───── Source data

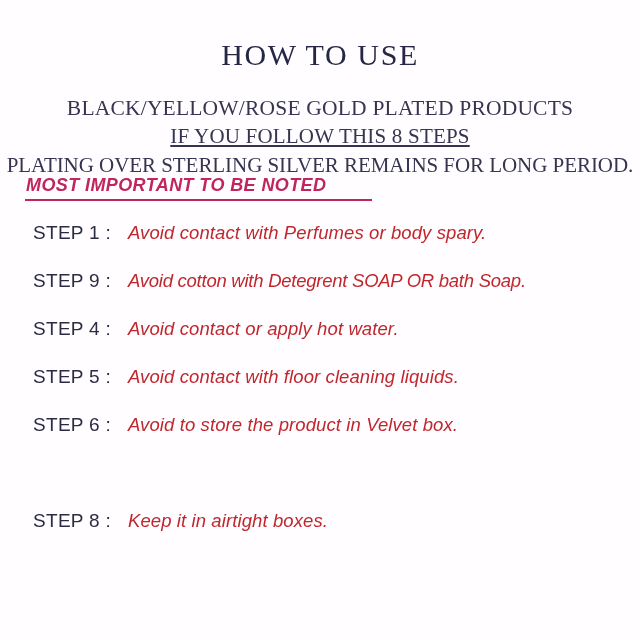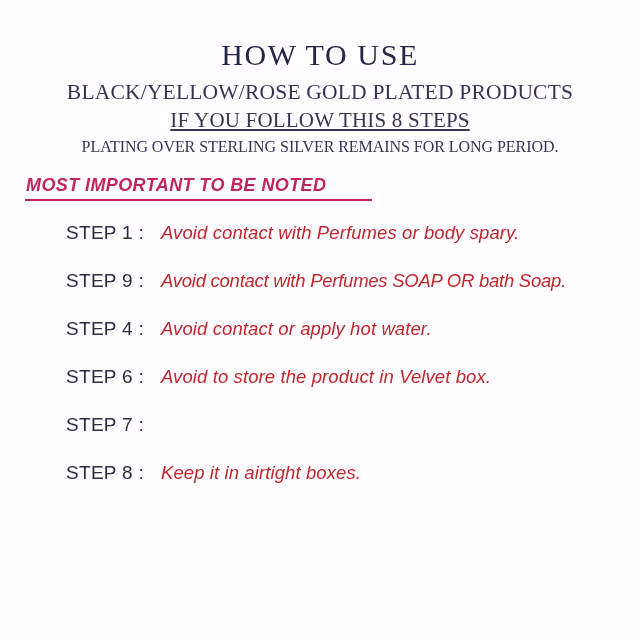"BLACK/YELLOW/ROSE GOLD PLATED PRODUCTS" .subhead.l1 { margin-top: 8px -> 24px }
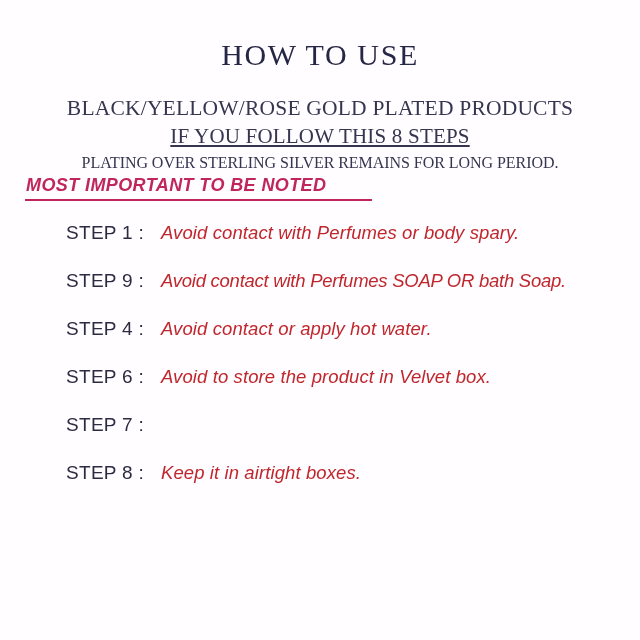"PLATING OVER STERLING SILVER REMAINS" .subhead.l3 { font-size: 16px -> 21px }
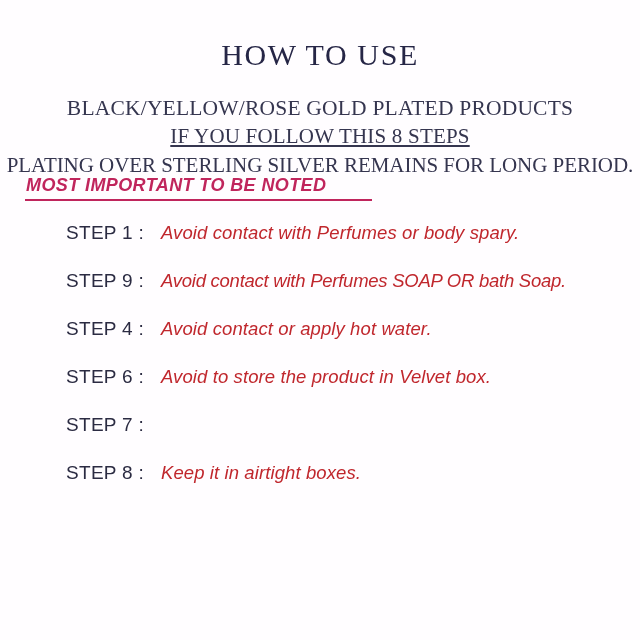"STEP 1 :" .step-row { margin-left: 33px -> none }
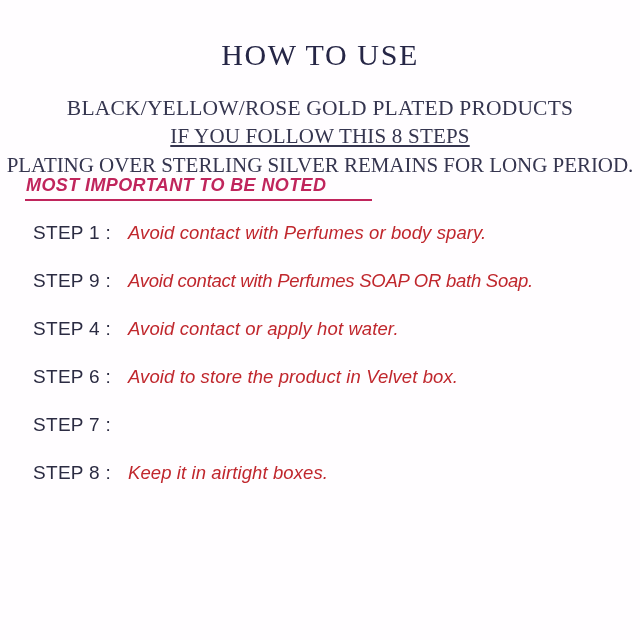"Avoid contact with Perfumes SOAP" span.step-text { text: contact with Perfumes -> cotton with Detegrent }
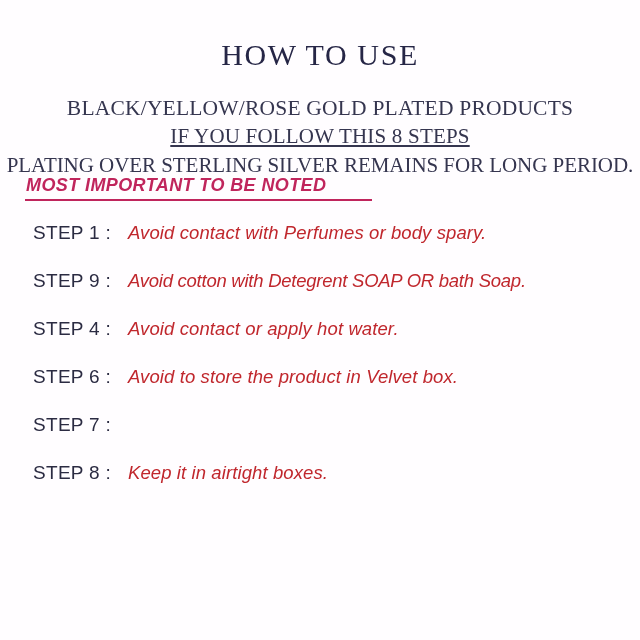"STEP 5 :" div.step-row { html: none -> <div> <span>STEP 5 :</span> <span>Avoid contact with floor cleaning liquids.</span> </div> }
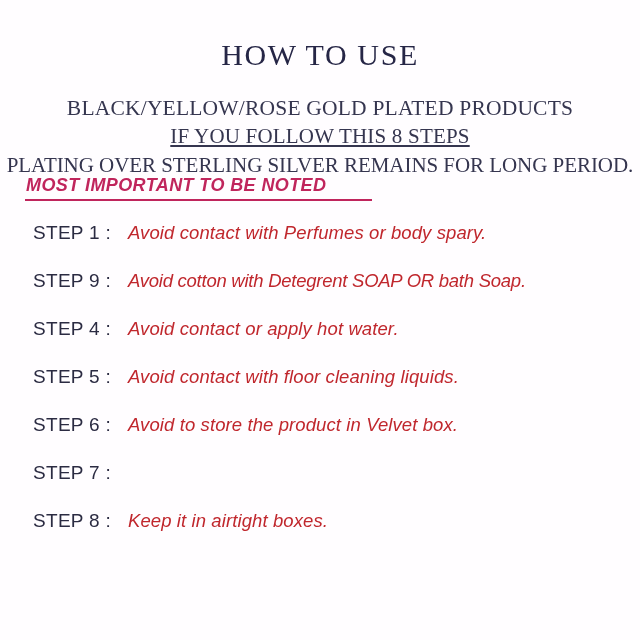"STEP 7 :" span.step-label { html: <span>STEP 7 :</span> -> none }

──────────

Aim of the task
Leave out the pictures and reproduce the rest of the records exactly.

Written response
"BLACK/YELLOW/ROSE GOLD PLATED PRODUCTS" .subhead.l1 { margin-top: 8px -> 24px }
"PLATING OVER STERLING SILVER REMAINS" .subhead.l3 { font-size: 16px -> 21px }
"STEP 1 :" .step-row { margin-left: 33px -> none }
"Avoid contact with Perfumes SOAP" span.step-text { text: contact with Perfumes -> cotton with Detegrent }
"STEP 5 :" div.step-row { html: none -> <div> <span>STEP 5 :</span> <span>Avoid contact with floor cleaning liquids.</span> </div> }
"STEP 7 :" span.step-label { html: <span>STEP 7 :</span> -> none }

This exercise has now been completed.